House sends same-sex marriage bill to Biden
WASHINGTON — The U.S. House gave final approval Thursday to a bill legalizing same-sex and interracial marriage, sending it to President Joe Biden to be signed into law over opposition from Texas Republicans, who were among the bill’s most vocal critics.
The legislation, which passed the Senate last month, ensures that same-sex and interracial unions will be protected by federal law, even if the Supreme Court were to overturn its rulings establishing those rights. The bill passed the House on a 258-169 vote, with 39 Republicans — including one Texan, U.S. Rep. Tony Gonzales of San Antonio — joining every Democrat in sending it to the White House.
Democrats and LGBTQ advocates say the legislation is especially important in Texas, where laws banning same-sex marriage and sodomy remain on the books, where the state GOP has written opposition to same-sex relationships into its party platform, and where Republican lawmakers are expected to push against LGBTQ rights in a significant way in the upcoming legislative session.
“Back home in my state of Texas, people are literally scared,” Rep. Sylvia Garcia, Dhouston,
said during debate on the bill ahead of the vote. “Entire families are considering fleeing Texas for fear of what the MAGA GOP will do to their partners and their loved ones.”
The bill would require states such as Texas to recognize legal marriage licenses issued in states where same-sex marriage is legal. Texas judicial rules allow officials to either perform all or no ceremonies — they can
not discriminate against samesex couples and marry only opposite-sex ones.
State agencies and local governments would have to recognize the marriages as well. For married same-sex couples in Texas, the legislation would protect family health care plans, wills and more if the high court were to revisit its ruling in Obergefell v. Hodges, as Justice Clarence Thomas has suggested it should.
Texas Republicans say the legislation would open the door for lawsuits against religious individuals, schools and more that refuse to serve those in same-sex unions. The version of the bill that passed the House on Thursday included new provisions added by Republican senators, meant to guard religious institutions, but Texas Republicans argued that those do not go far enough.
Rep. Chip Roy, an Austin Republican whose district stretches to San Antonio, called the bill “a sword to be used against the American people if they exercise their closely held religious beliefs.”
Rep. Michael Burgess, a Pilot Point Republican, said the religious liberty provisions in the bill protect only those who are “religious enough.”
“If you’re a church, you’re protected,” Burgess said. “If you’re an individual or a school, you may not be, and you may be subject to that private right of action.”
Roy pushed an amendment aimed at preventing such lawsuits, but Democrats blocked it.
The legislation would also repeal the Defense of Marriage Act, the decades-old federal law banning same-sex marriage.

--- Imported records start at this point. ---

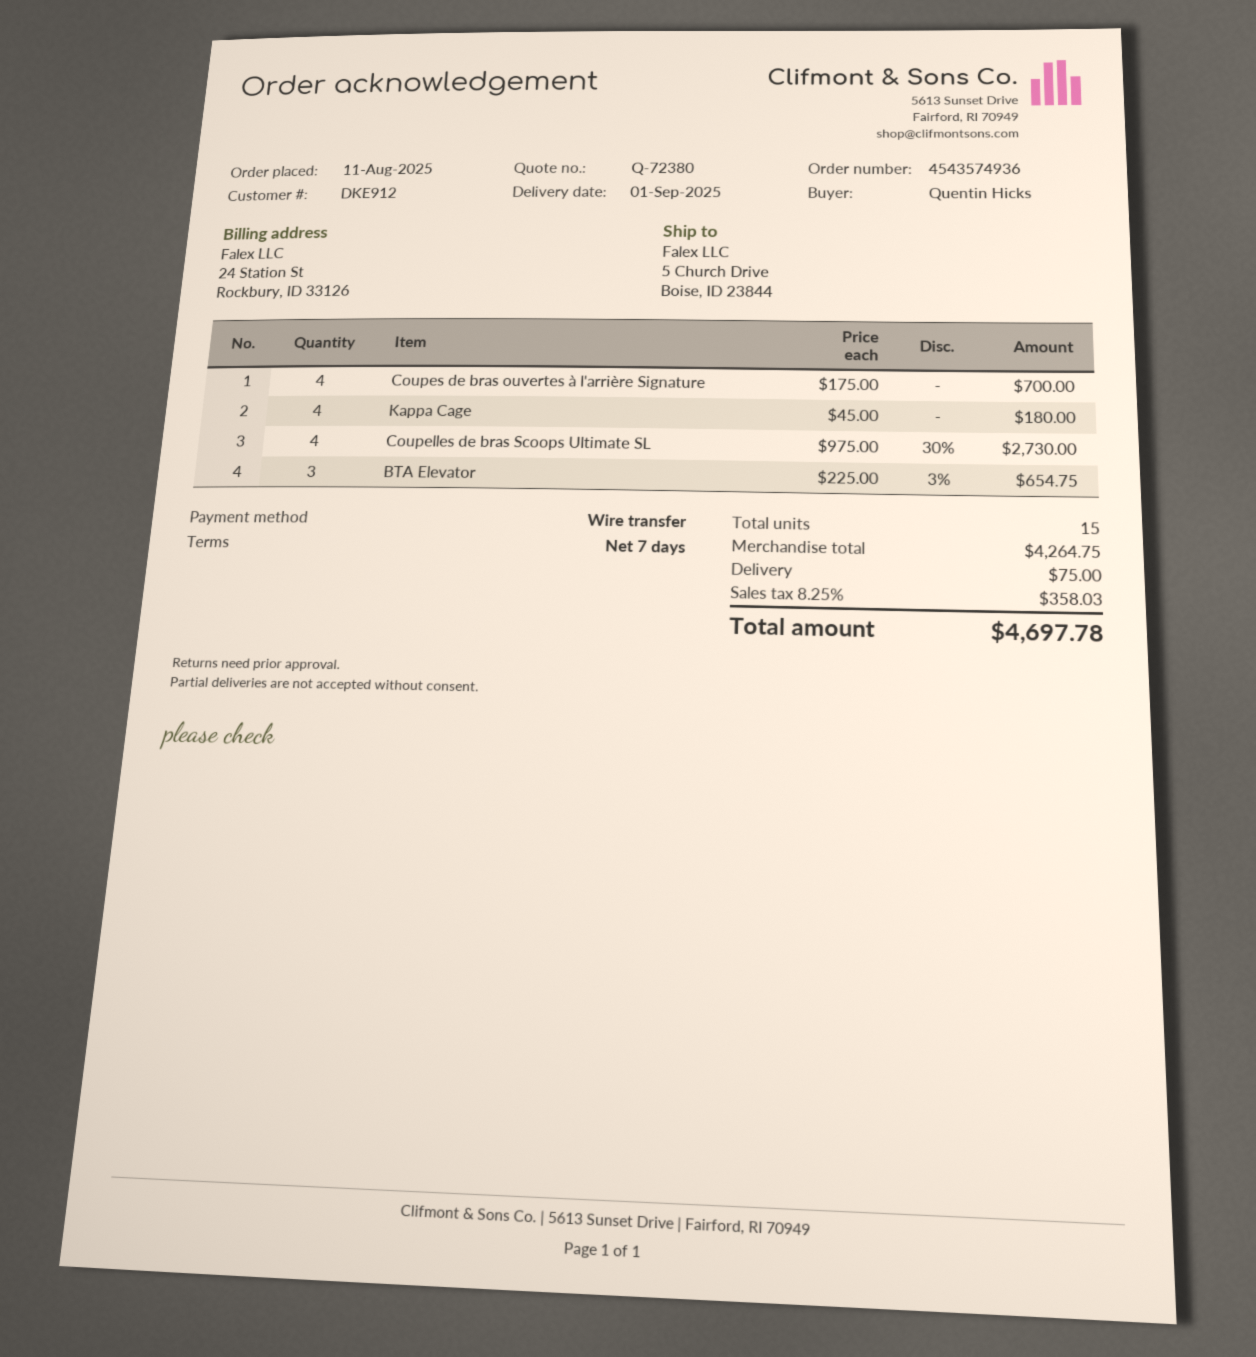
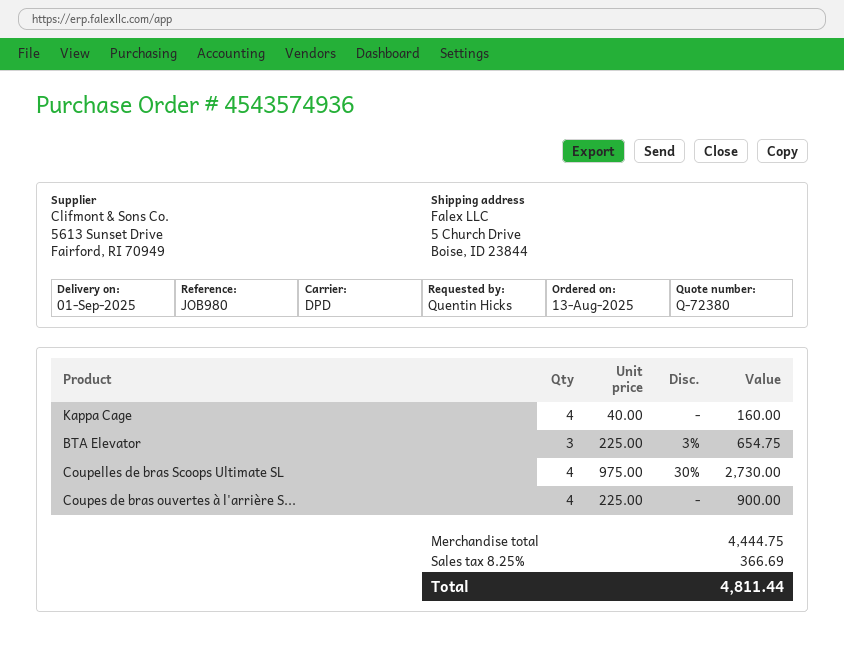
order date: 2025-08-11 -> 2025-08-13
Coupes de bras ouvertes à l'arrière Signature: 4 x 175.00 = 700.00 -> 4 x 225.00 = 900.00
Kappa Cage: 4 x 45.00 = 180.00 -> 4 x 40.00 = 160.00
subtotal: 4264.75 -> 4444.75
shipping: 75.00 -> none
tax: 8.25% = 358.03 -> 8.25% = 366.69
total: 4697.78 -> 4811.44

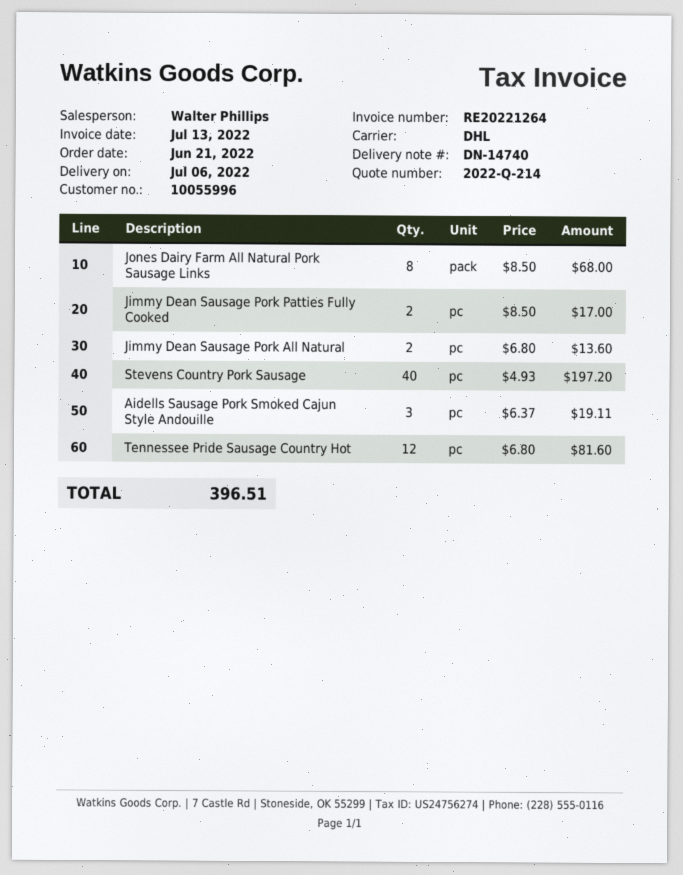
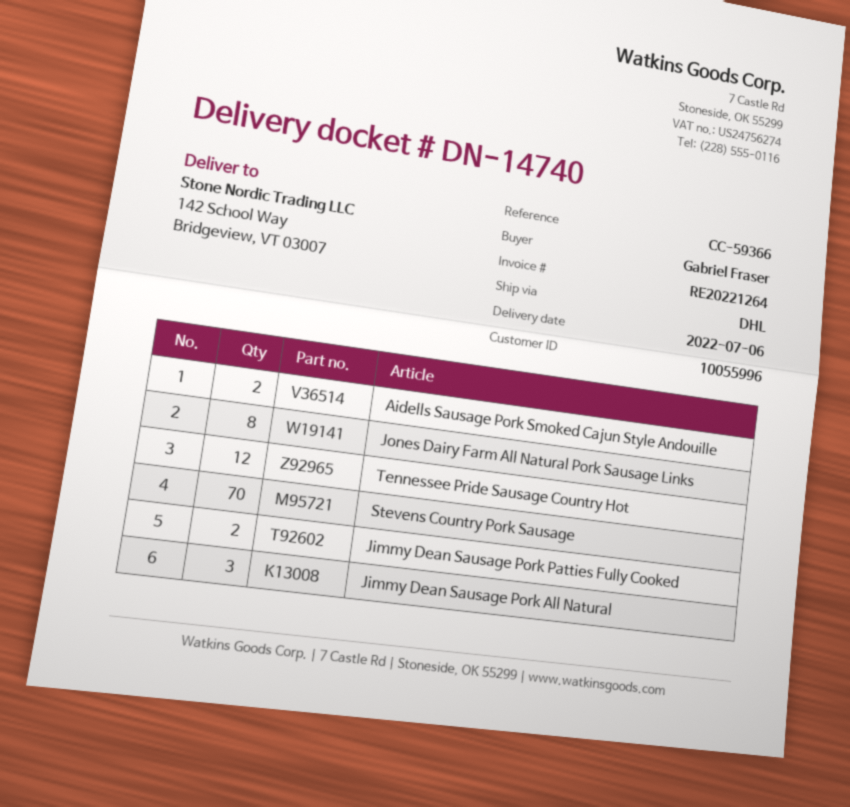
Jimmy Dean Sausage Pork All Natural: 2 -> 3
Stevens Country Pork Sausage: 40 -> 70
Aidells Sausage Pork Smoked Cajun Style Andouille: 3 -> 2

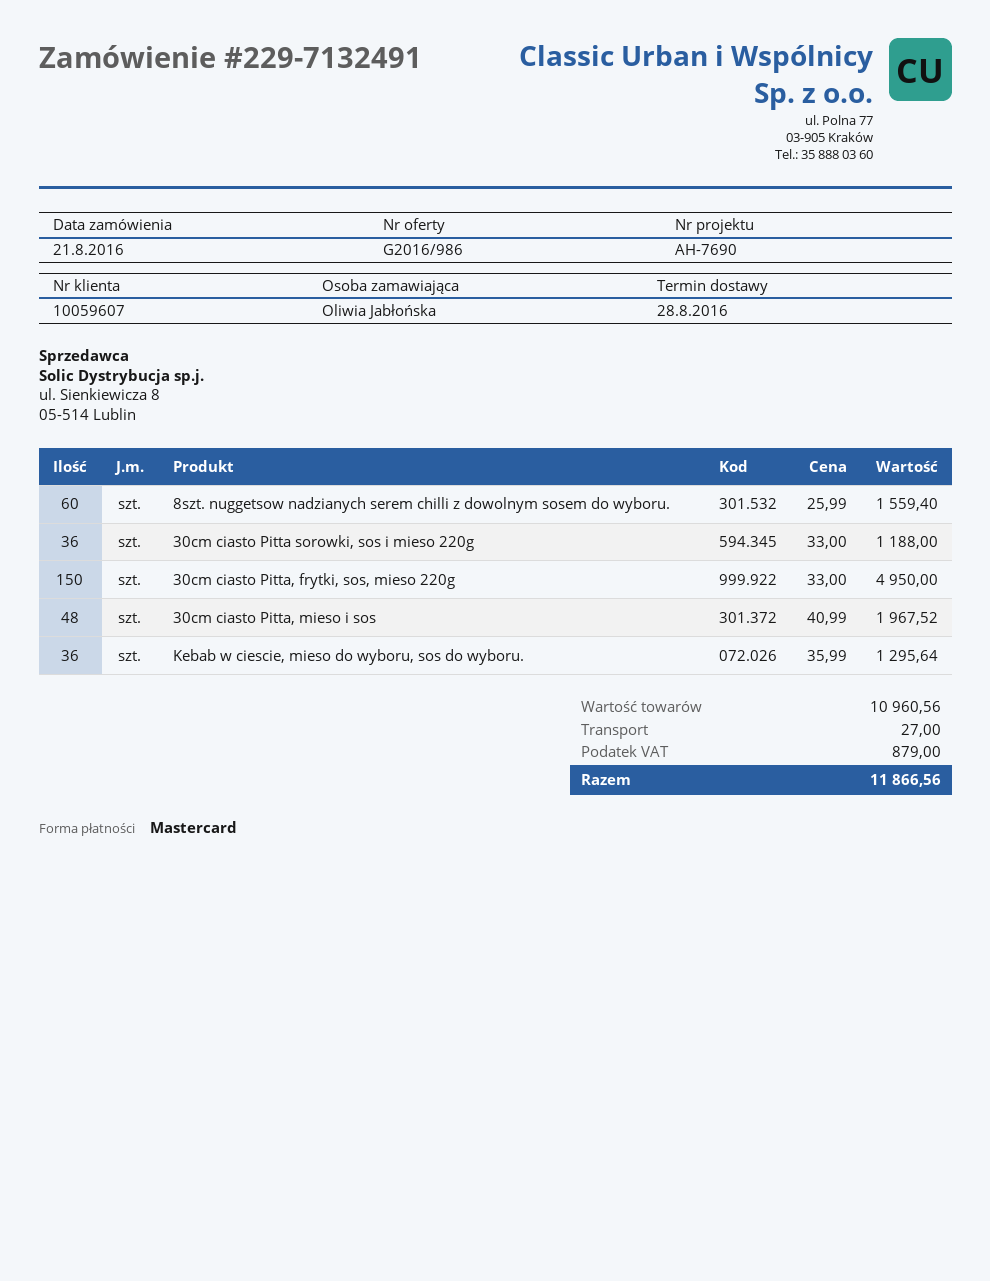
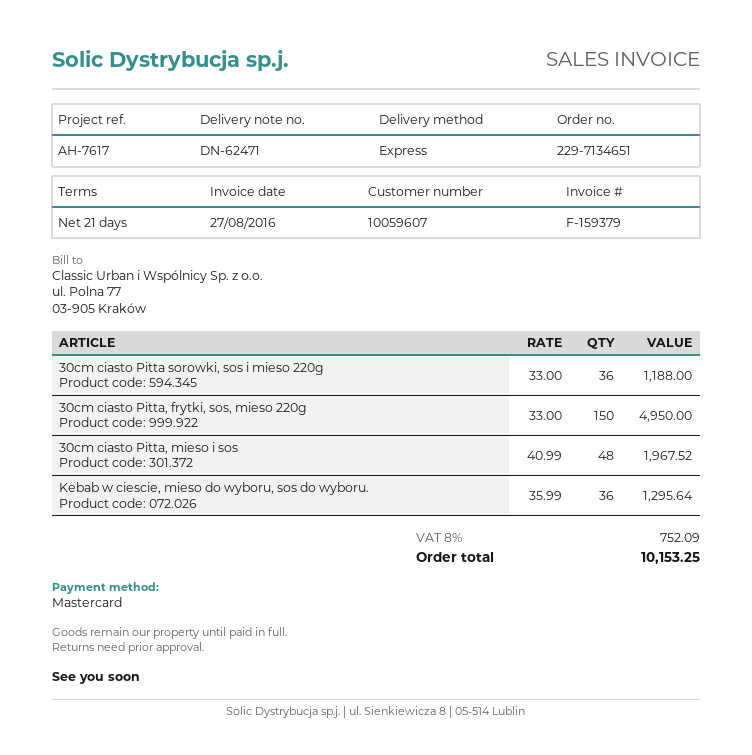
order number: 229-7132491 -> 229-7134651
reference: AH-7690 -> AH-7617
8szt. nuggetsow nadzianych serem chilli z dowolnym sosem do wyboru.: 60 x 25.99 = 1559.40 -> none
shipping: 27.00 -> none
tax: 879.00 -> 752.09
total: 11866.56 -> 10153.25

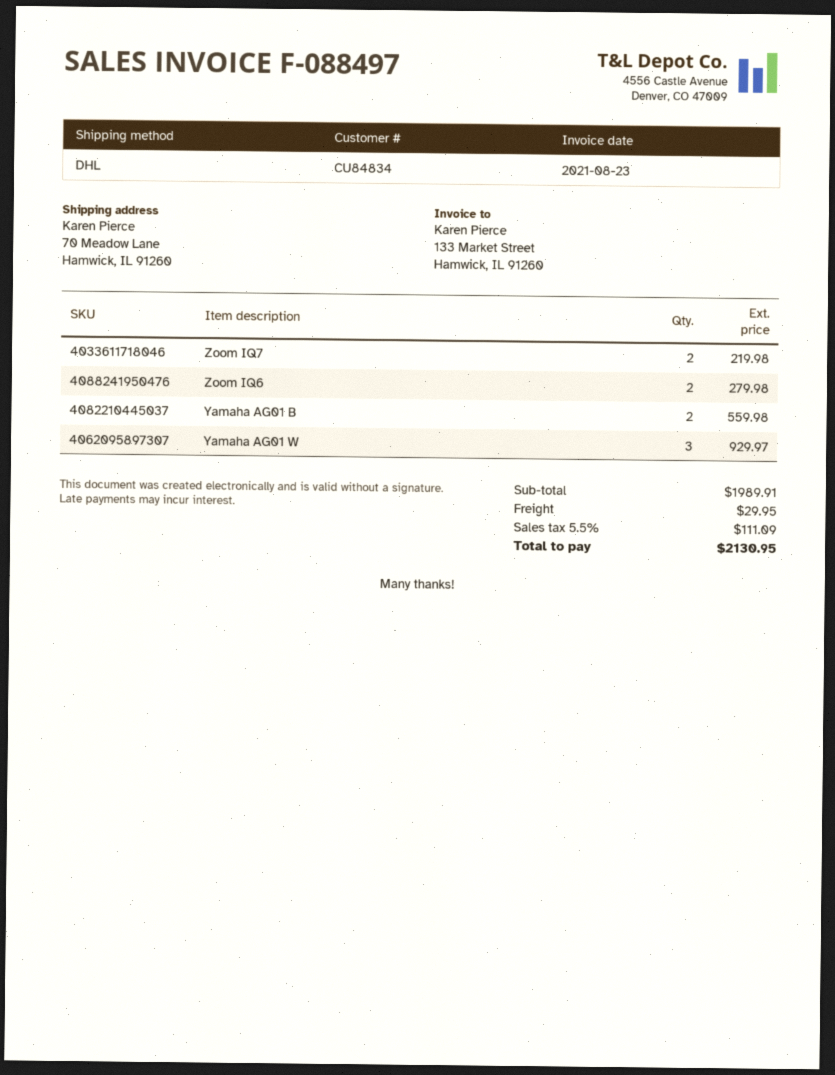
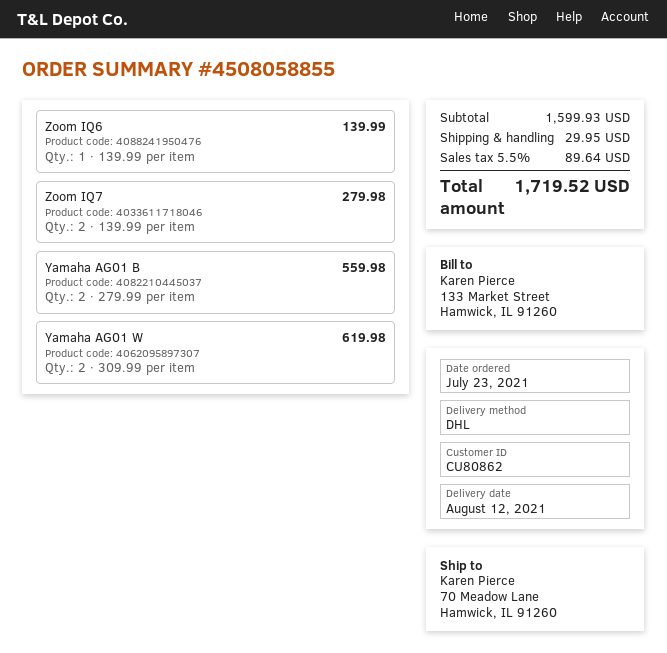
customer number: CU84834 -> CU80862
Zoom IQ7: 2 for 219.98 -> 2 for 279.98
Zoom IQ6: 2 for 279.98 -> 1 for 139.99
Yamaha AG01 W: 3 for 929.97 -> 2 for 619.98
subtotal: 1989.91 -> 1599.93
tax: 5.5% = 111.09 -> 5.5% = 89.64
total: 2130.95 -> 1719.52

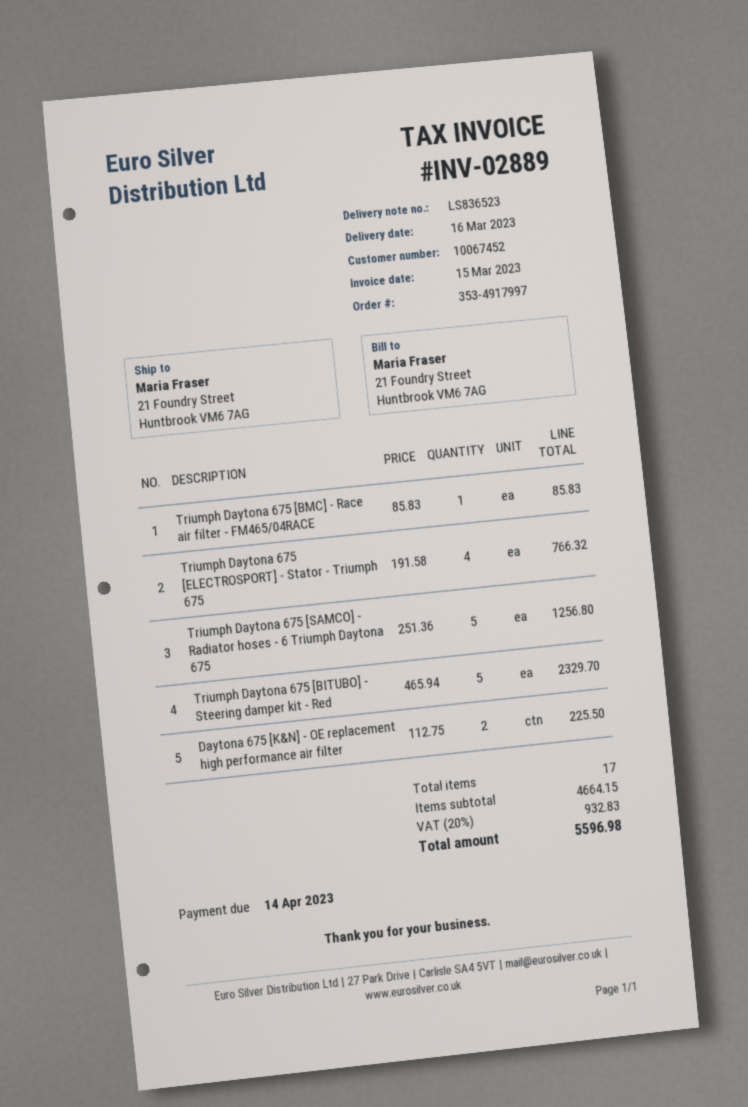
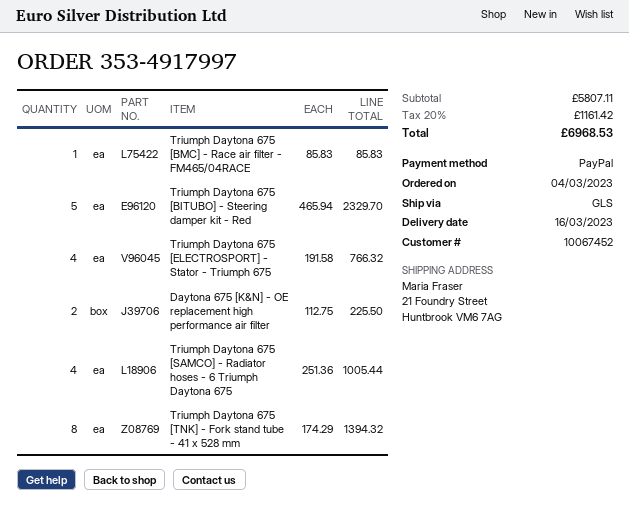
Triumph Daytona 675 [SAMCO] - Radiator hoses - 6 Triumph Daytona 675: 5 x 251.36 = 1256.80 -> 4 x 251.36 = 1005.44
Triumph Daytona 675 [TNK] - Fork stand tube - 41 x 528 mm: none -> 8 x 174.29 = 1394.32
subtotal: 4664.15 -> 5807.11
tax: 20% = 932.83 -> 20% = 1161.42
total: 5596.98 -> 6968.53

Rep. Sheila Jackson Lee, Dhouston, who was the lone member of the Texas delegation to oppose DOMA when it passed in 1996, said in a speech on the House floor that the law “was wrong then, it is wrong now.”
“Dignity should be part of life in America,” she said. “It is shameful that we would have to be here today.”
The federal legislation comes after the Texas GOP adopted a platform this summer declaring that “homosexuality is an abnormal lifestyle choice.”
“We believe there should be no granting of special legal entitlements or creation of special status for homosexual behavior, regardless of state of origin, and we oppose any criminal or civil penalties against those who oppose homosexuality out of faith, conviction or belief in traditional values,” the platform states.
Republican state lawmakers, meanwhile, have already filed
more than 10 bills for the legislative session that begins next month that would primarily affect LGBTQ Texans. They include measures targeting gender-affirming care for transgender teens and ongoing efforts to
limit classroom discussion of human sexuality. Both of those issues will be priorities in the state Senate next year, Lt. Gov. Dan Patrick has said.